We won’t achieve it by crippling small business, making farmers extinct, or destroying what little remains of Australian manufacturing.
We won’t achieve it by throwing our money and our land at so called reconciliation, when in fact we have nothing to feel guilty about, and the cost of this guilt we have no reason to feel reduces what could be spent on our hospitals and schools and other areas where we could all benefit from the difference, rather than a few benefiting from the misappropriation.
We won’t achieve it by allowing heinous crimes previously unknown to us such as home invasions and the extortion of shop keepers to be imported along with so many cultures so alien to the Australian way of life.
And we most certainly will not achieve it by just giving away the most valuable commodity of all, Australian citizenship, the right to live free, and the right to honestly make of yourself, in what can still be the best place in the world.
We can win, we can make the difference, we can be the best place, but we must learn the lessons of the mistakes made by so many other countries.
We must stop our government repeating these mistakes, before we become like all the other places everyone wants to leave.
We cannot continue pursuing the failures of multiculturalism.
We cannot just give away what we all know to be so valuable.
If you want to live here permanently, you must want to be an Australian.
We must stand together to make these changes, or eventually be dragged down by the conspiracy of divisiveness that has been encouraged by our governments, and let loose upon the people of Australia without their permission.
Australians can no longer afford the luxury of apathy.
We must stand up.
We must all pull together.
We must win this battle, or lose the war.
To stop all immigration except that related to investment that will lead to employment, and for this to continue until Australia’s unemployment is solved.
To treat all Australians equally, and in so doing, abolish divisive and discriminatory policies such as those related to aboriginal and multicultural affairs.
To restrict foreign ownership of Australia, repeal the Native Titles Act, abolish ATSIC, and reverse WIK and MABO.
To restore tariff protection, revitalise Australian manufacturing, and help small business and the rural sector.
To take positive action on such matters as taxation reform, education, health, crime, and the discrimination created by political correctness.
The years of bandaid policies and questionable objectives have left us with a great deal to do.
The interests of the Australian people, and the future of our country must be determined by Australians themselves, not by the governments of other countries, and not by the United Nations, and not by trade agreements that benefit everybody except us.
We must recognise the truth, and no longer allow ourselves to be imperilled by governments whose sole objective is re-election, at any price, to stay in power, at any price, not for our benefit, but for their own.

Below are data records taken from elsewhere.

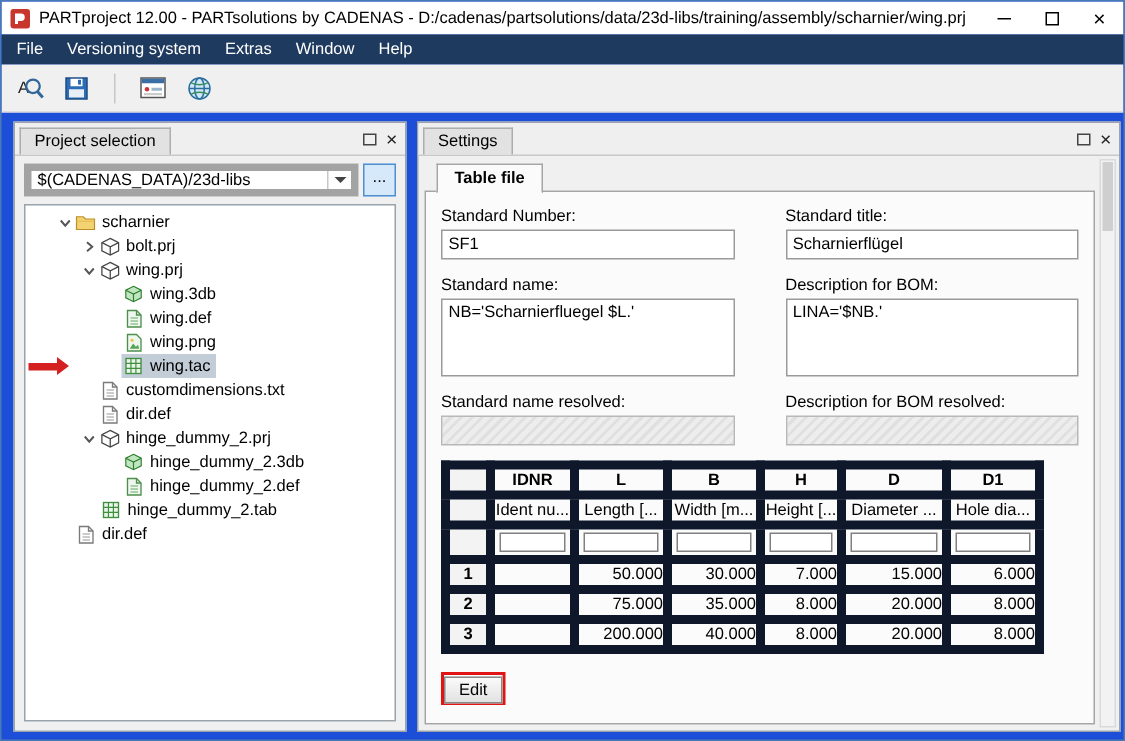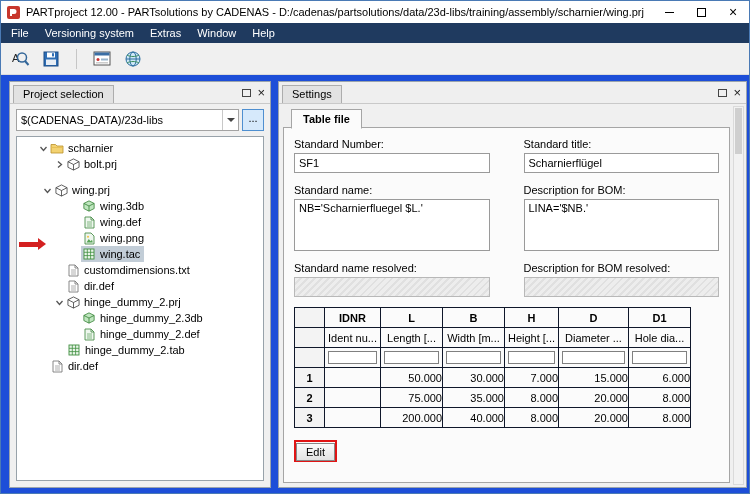--- a/index.html
+++ b/index.html
@@ -41,7 +41,7 @@
 
   
   .path-row{position:absolute;left:6px;right:6px;top:27px;height:22px;display:flex;}
-  .combo{flex:1;border:1px solid #a3a3a3;background:#fff;display:flex;align-items:stretch;min-width:0;}
+  .combo{flex:1;border:5px solid #a3a3a3;background:#fff;display:flex;align-items:stretch;min-width:0;}
   .combo-text{flex:1;font-size:11px;padding:0 4px;display:flex;align-items:center;white-space:nowrap;overflow:hidden;}
   .combo-arrow{width:16px;border-left:1px solid #c8c8c8;display:flex;align-items:center;justify-content:center;}
   .arrow-down{width:0;height:0;border-left:4px solid transparent;border-right:4px solid transparent;border-top:4px solid #444;}

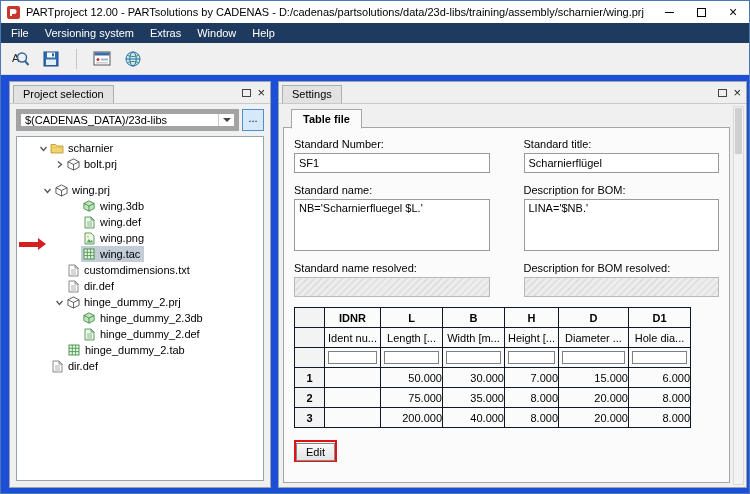--- a/index.html
+++ b/index.html
@@ -215,7 +215,7 @@
               <span class="tlabel">bolt.prj</span>
             </span>
           </div>
-          <div class="tree-row" style="padding-left: 24px; margin-top: 10px;">
+          <div class="tree-row" style="padding-left: 36px;">
             <span class="caret">
               <svg width="9" height="9" viewBox="0 0 9 9">
                 <polyline points="1.5,3 4.5,6.5 7.5,3" fill="none" stroke="#555" stroke-width="1.3"></polyline>

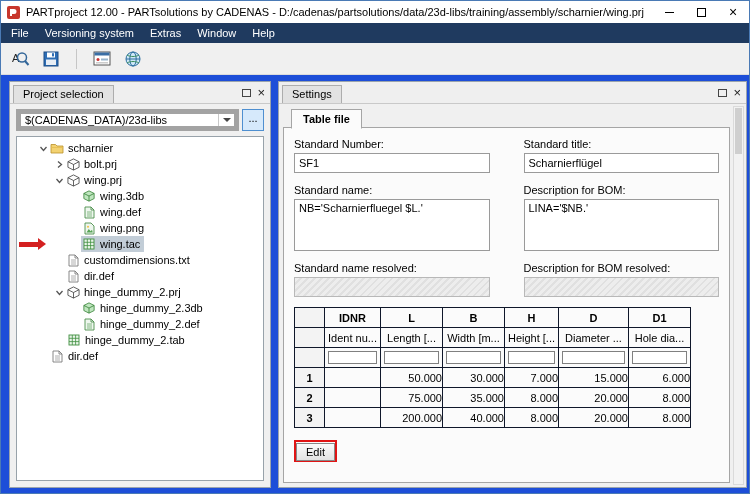--- a/index.html
+++ b/index.html
@@ -74,7 +74,7 @@
   .dis{height:20px;border:1px solid #b8b8b8;background:repeating-linear-gradient(135deg,#ededed 0 3px,#e0e0e0 3px 5px);}
 
   .dtable{border-collapse:collapse;margin-top:10px;}
-  .dtable td,.dtable th{border:1px solid #0f172a;font-size:11px;height:20px;padding:0;margin-top:15px;}
+  .dtable td,.dtable th{border:6px solid #0f172a;font-size:11px;height:20px;padding:0;margin-top:15px;}
   .th-key{font-weight:bold;text-align:center;background:#fbfbfb;}
   .th-desc{font-weight:normal;text-align:center;}
   .corner{background:#f3f3f3;}

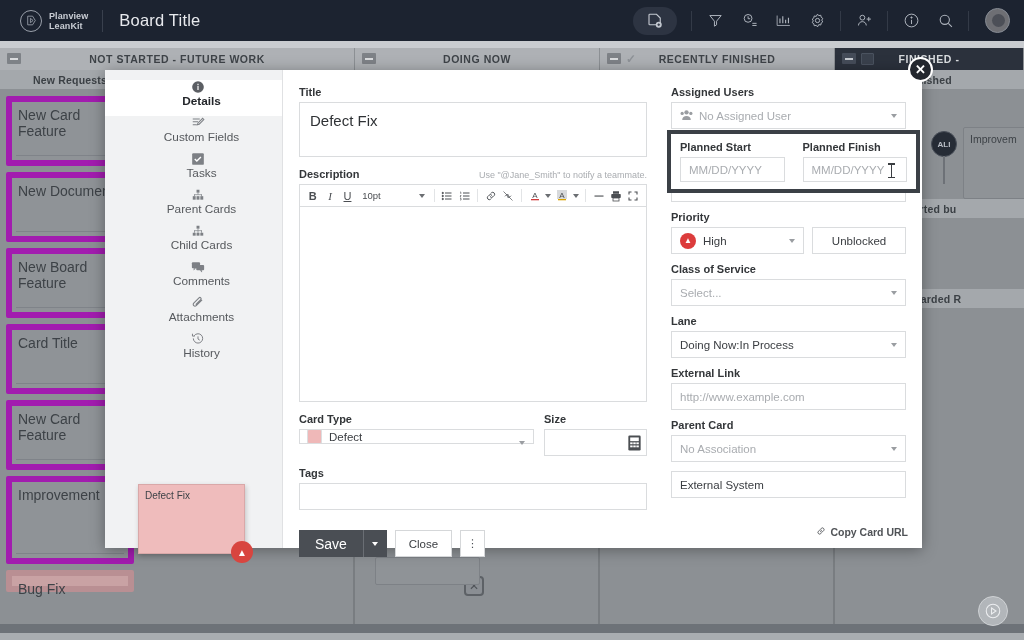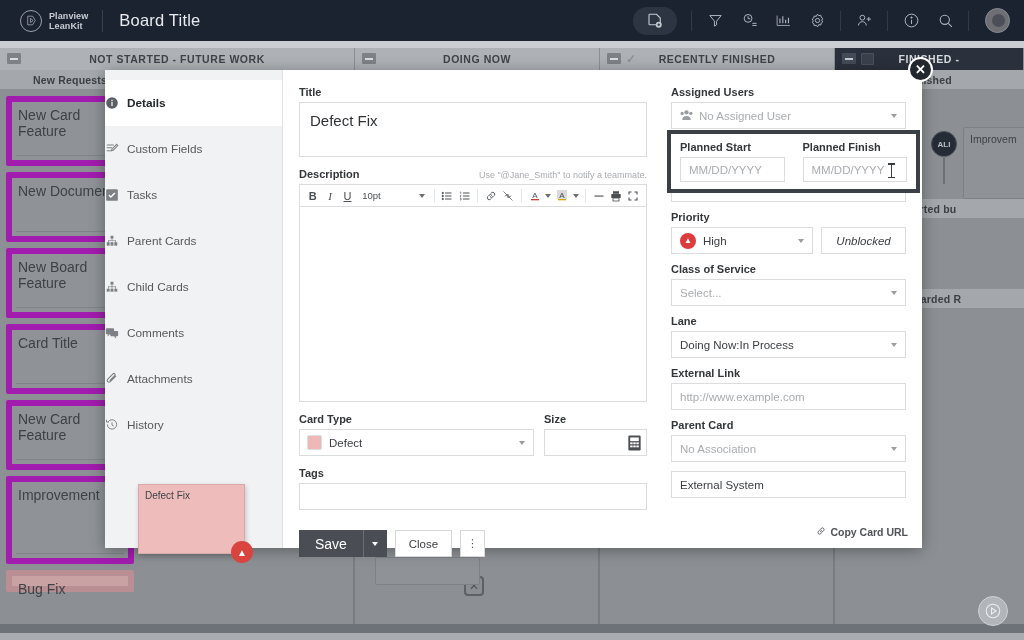--- a/index.html
+++ b/index.html
@@ -135,8 +135,8 @@
   
   .mnav{ width:178px; background:#f1f2f3; border-right:1px solid #e0e1e3; padding-top:10px; }
   .mnav-item{
-    height:46px; display:flex; align-items:center; 
-    color:#56595d; font-size:11.8px;
+    height:36px; display:flex; align-items:center; padding-left:16px;
+    color:#56595d; font-size:11.8px;flex-direction:column;
   }
   .mnav-item.active{ background:#ffffff; color:#23262a; font-weight:bold; }
   .mnav-ic{ width:22px; display:flex; align-items:center; color:#7d8085; }

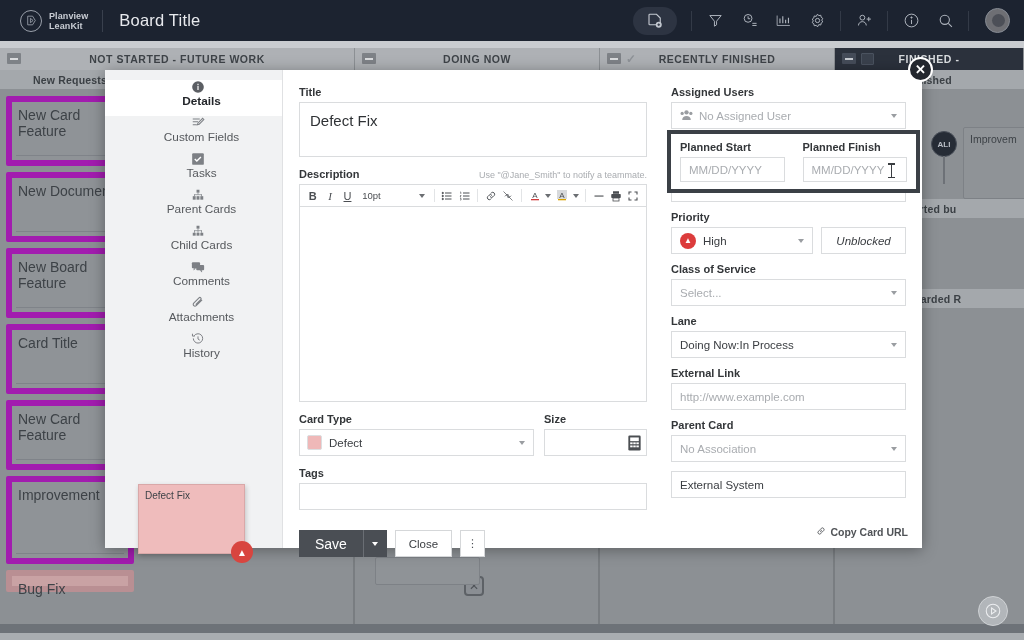--- a/index.html
+++ b/index.html
@@ -209,8 +209,8 @@
     display:flex;align-items:center;justify-content:center;font-size:8px;margin-right:7px;
   }
   .unblocked{
-    border:1px solid #dadcde;height:27px;width:85px;display:flex;align-items:center;justify-content:center;
-    font-size:11.5px;color:#3a3d41;background:#fff;font-style:italic;
+    border:1px solid #dadcde;height:27px;width:94px;display:flex;align-items:center;justify-content:center;
+    font-size:11.5px;color:#3a3d41;background:#fff;
   }
 
   

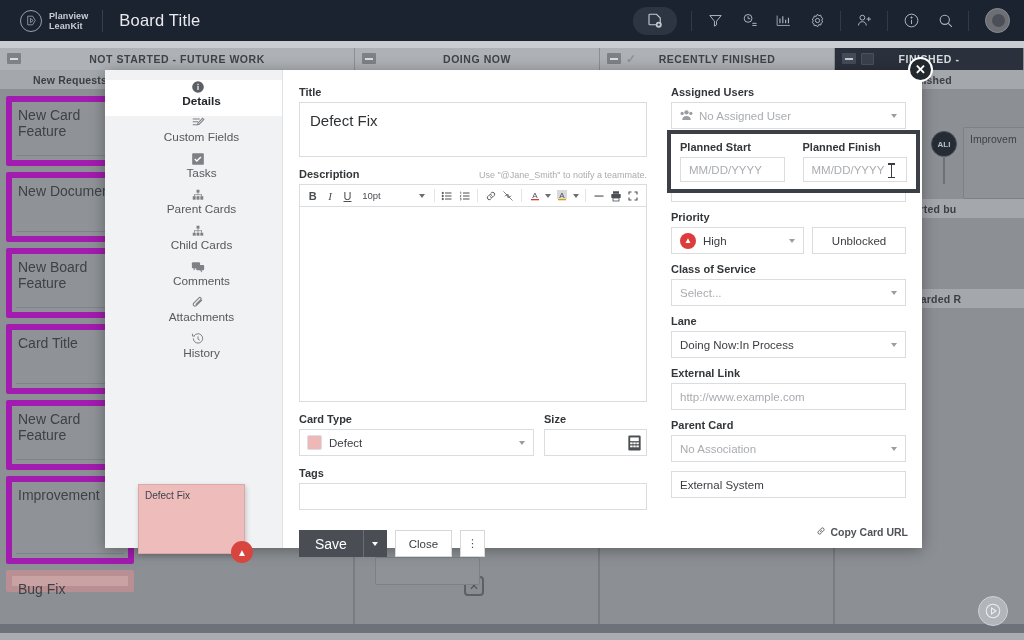--- a/index.html
+++ b/index.html
@@ -166,7 +166,7 @@
 
   .row2{ display:flex; gap:10px; margin-top:11px; }
   .select{
-    border:1px solid #dadcde; height:27px; display:flex; align-items:center;
+    border:1px solid #dadcde; height:15px; display:flex; align-items:center;
     padding:0 7px; font-size:11.5px; color:#3a3d41; position:relative; background:#fff;
   }
   .select .caret{ position:absolute; right:8px; top:11px; border-top-color:#9a9da1;}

From Graham Richardson’s admissions we understand that the lies are so deeply rooted in the Australian political culture that even the politicians cannot tell the difference any more.
We should be afraid of their lies, and the consequences of believing their lies.
All Australians must be told the truth.
We must not be afraid of the truth.
But we must be afraid of the lies, for it is the truth that will save Australia, not the lies. We must always remember the sacrifice of so many Australians who fought to save our country from outsiders who would have taken it.
We must not now allow our country to be taken from within.
Again I say, it is the truth that will save Australia, not the lies.
I am about the truth.
I am about us being Australians.
I am about us being one people.
Under one flag, and with one set of rules.
When next you hear them call me a racist and a bigot, remember it is not just me they speak of, but everyone who believes in these things of which I speak.
It is an insult shared by millions of decent patriotic Australians.
We have only one chance.
One chance, and that is to be, One Nation.
It is with a great sense of Purpose, Pride and Patriotism, that I officially launch the voice of the people, the Party of Truth, Fairness and Equality for all Australians, Pauline Hanson’s One Nation."